Mais qu’est-ce que ce vide ? Tout simplement avec son propre mouvement vital, avec son goût de la vie comme liberté de préluder l’avenir.
Si le thérapeute n’est pas vivant, s’il se contente d’être un vivant qui n’est pas plus qu’un mort en sursis, s’il ne redouble pas sans cesse son existence d’être vivant par le plaisir et l’abondance de l’être, s’il n’éprouve pas le plus haut de sa joie à relancer pour un autre le mouvement de la vie, que pourrait-il pour susciter l’étonnement de se mouvoir ?
Ce qui signe la fin d’une thérapie et qu’il reçoit en écho parfois, comme le sceau sur la dernière page d’un contrat, se dit en un mot qui est un cri : “J’existe, je suis vivant.” A cela il n’y a rien à ajouter. »

LE TOURNIS DU DERVICHE
La souffrance est assimilable à un tournis interminable qui désoriente la personne. Elle s’épuise. Devient confuse. Comme le crescendo du Boléro de Ravel, elle attend le geste qui va mettre fin à l’escalade intense.
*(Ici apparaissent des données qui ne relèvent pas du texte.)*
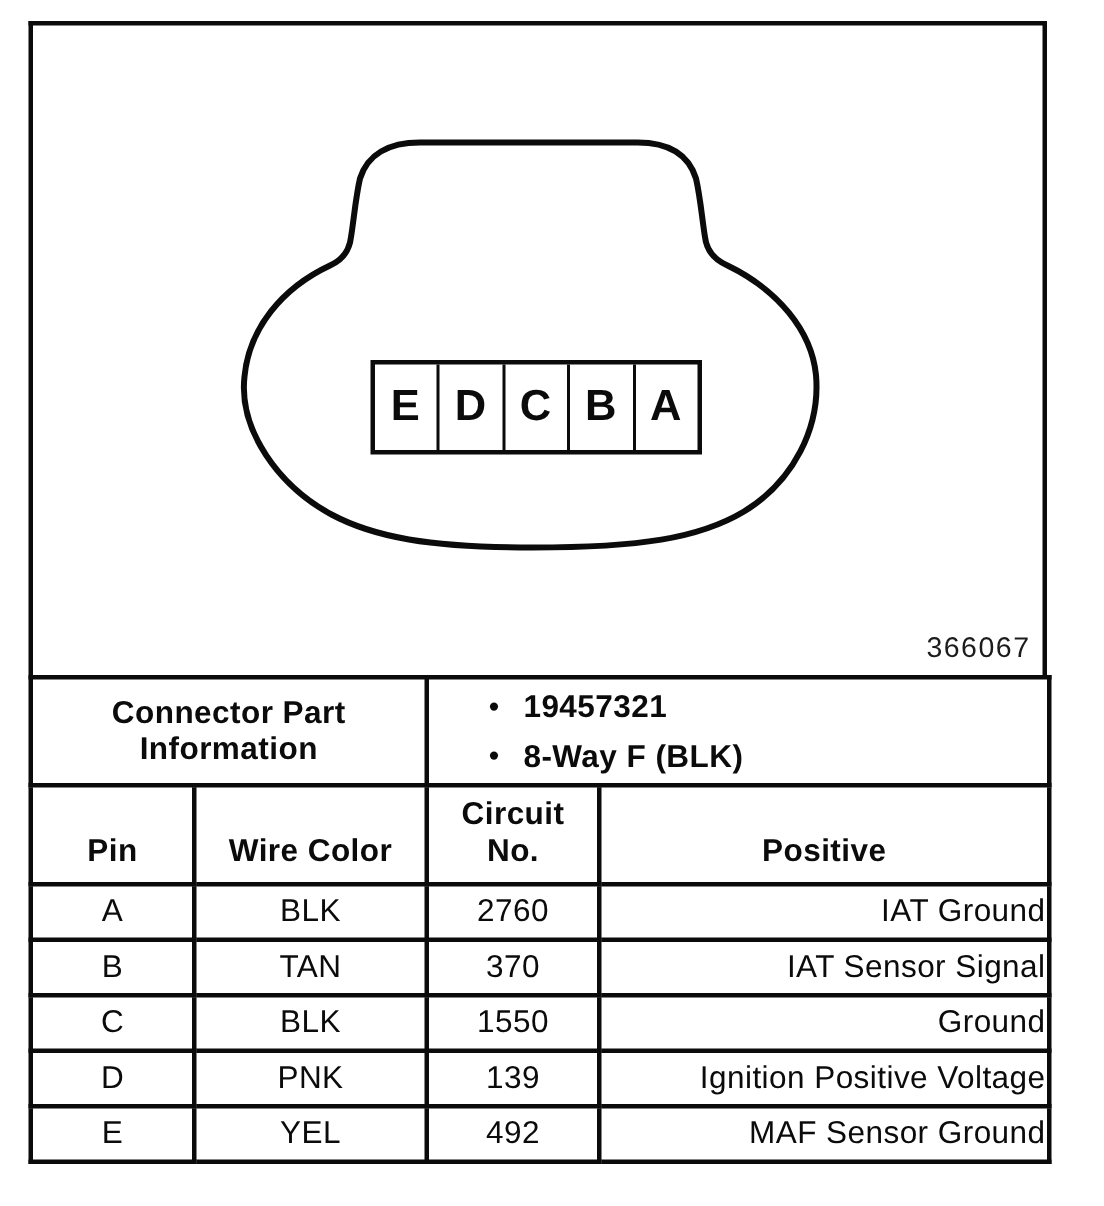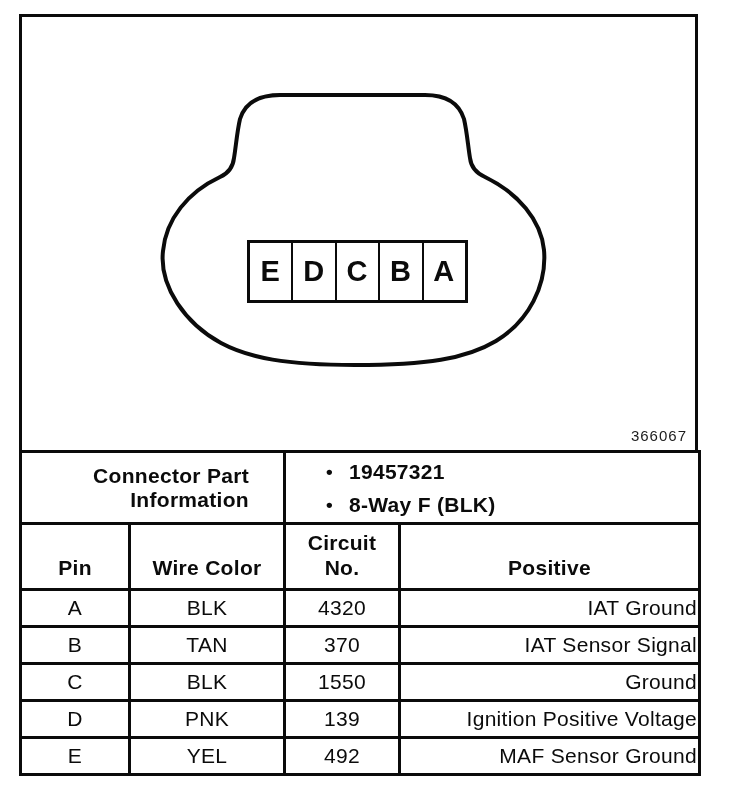"366067" .fig-num { font-size: 15px -> 19px }
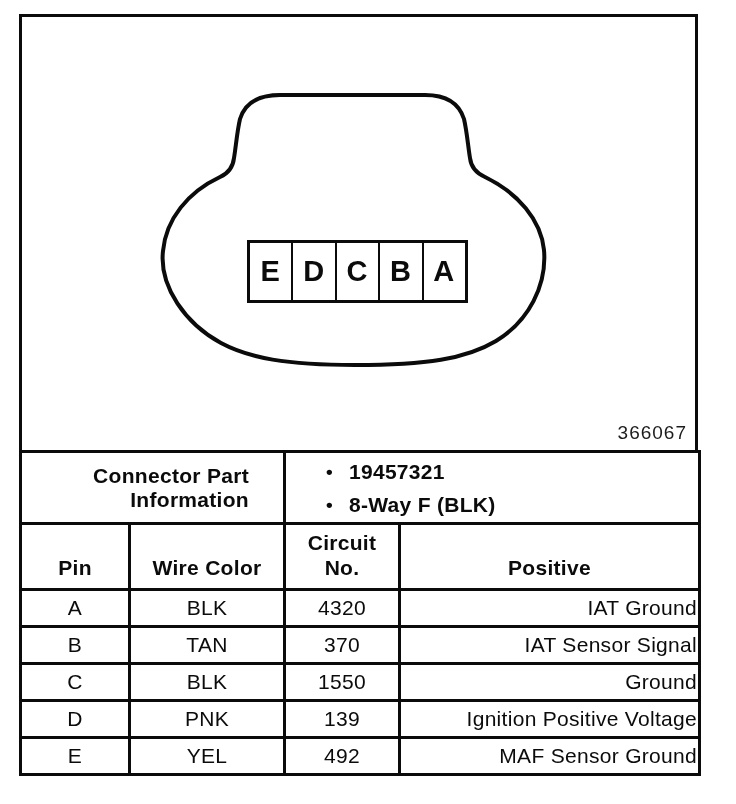"Connector Part Information" td.part-info-label { text-align: right -> center }
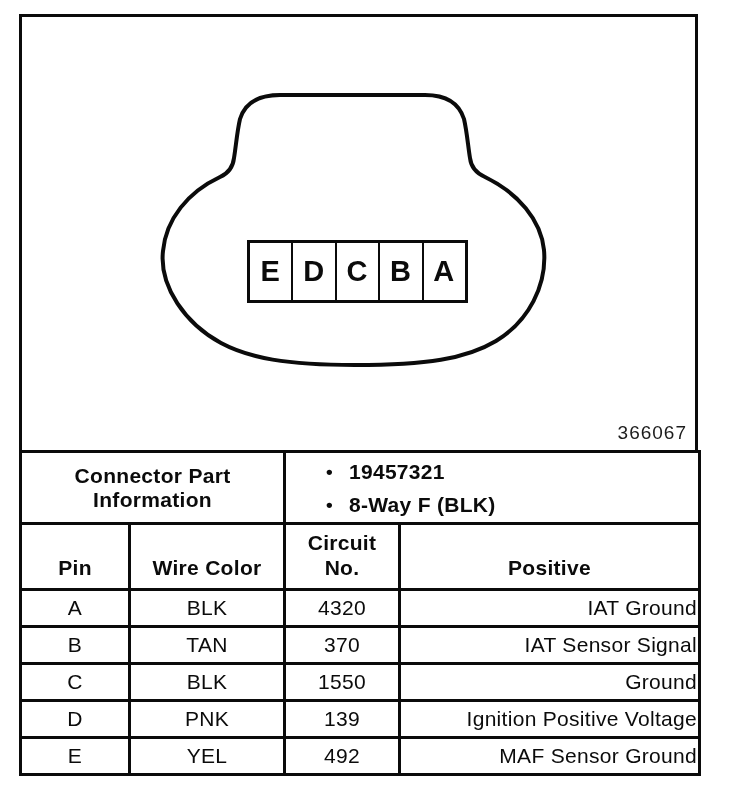"4320" td.c-circuit { text: 4320 -> 2760 }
« Seul un geste est capable dans sa simplicité de mobiliser et de faire s’interpénétrer l’esprit, le corps, le langage, les autres, l’espace environnant, parce que le geste est seul à pouvoir rassembler tous les éléments qui constituent un monde et à l’inverse être formé par lui. »

S’ABANDONNER À LA MUSIQUE
Le monde où nous vivons est un mouvement perpétuel. Un globe qui tourne, des saisons, du vent, des chants d’oiseaux et le babillage des enfants. Quand les musiques du monde lui deviennent audibles, le patient est guéri !

« L’être humain doué de la capacité de prendre ses distances avec sa propre situation doit, par des processus particuliers, combler cette distance, la parcourir à l’envers, apprendre à devenir ce qu’il est, ce qui est son fait négligé.
Il doit donc à nouveau sentir les liaisons. Sentir “partout à la fois” veut dire que l’on y est et que, enfin, on s’est laissé troubler et bouleverser au point de ne rien refuser, de tout laisser venir. C’est le lot du vivant. Il est avec tout, avec tous les vivants de tous les temps. Les quelques-uns qui sont proches ne font souvent que lui cacher son appartenance aux autres dans le temps et l’espace. Il est vivant dans une très longue histoire du vivant. »

PLUSIEURS RELATIONS
Peut-être que la relation qui vaudrait la peine d’être étudiée serait la relation non pas entre deux personnes, mais entre une personne et son corps ou entre une personne et son environnement ?
La relation au thérapeute ne serait qu’une étape préalable avant le vrai soin, celui qui va porter sur les conflits dans le corps et les conflits avec l’extérieur.
Une des définitions de l’hypnose reprend ce terme de relation : « L’hypnose est une entrée en relation pour modifier la relation à ». La pathologie serait un trouble de la relation au corps, ou au diagnostic, ou à l’entourage, ou à l’espace, ou au passé, etc.
 
La thérapie va donc porter sur l’examen des relations, pour proposer d’autres types de relations plus adéquats. Cela demande une présence et une acuité chez le soignant qui décèle les troubles de la relation. Le patient était désorienté. Il vient voir un « accordeur » qui l’examine comme on examinerait un instrument. Ce dernier lui fait entendre le « la » et attend que ce patient-guitare retrouve la bonne sonorité. Le thérapeute resserre une corde, en libère une autre jusqu’à ce que la note sonne juste. Quel soulagement pour le patient de retrouver son corps instrument de musique redevenu fonctionnel. Il peut rejoindre l’orchestre et reprendre sa place dans l’existence.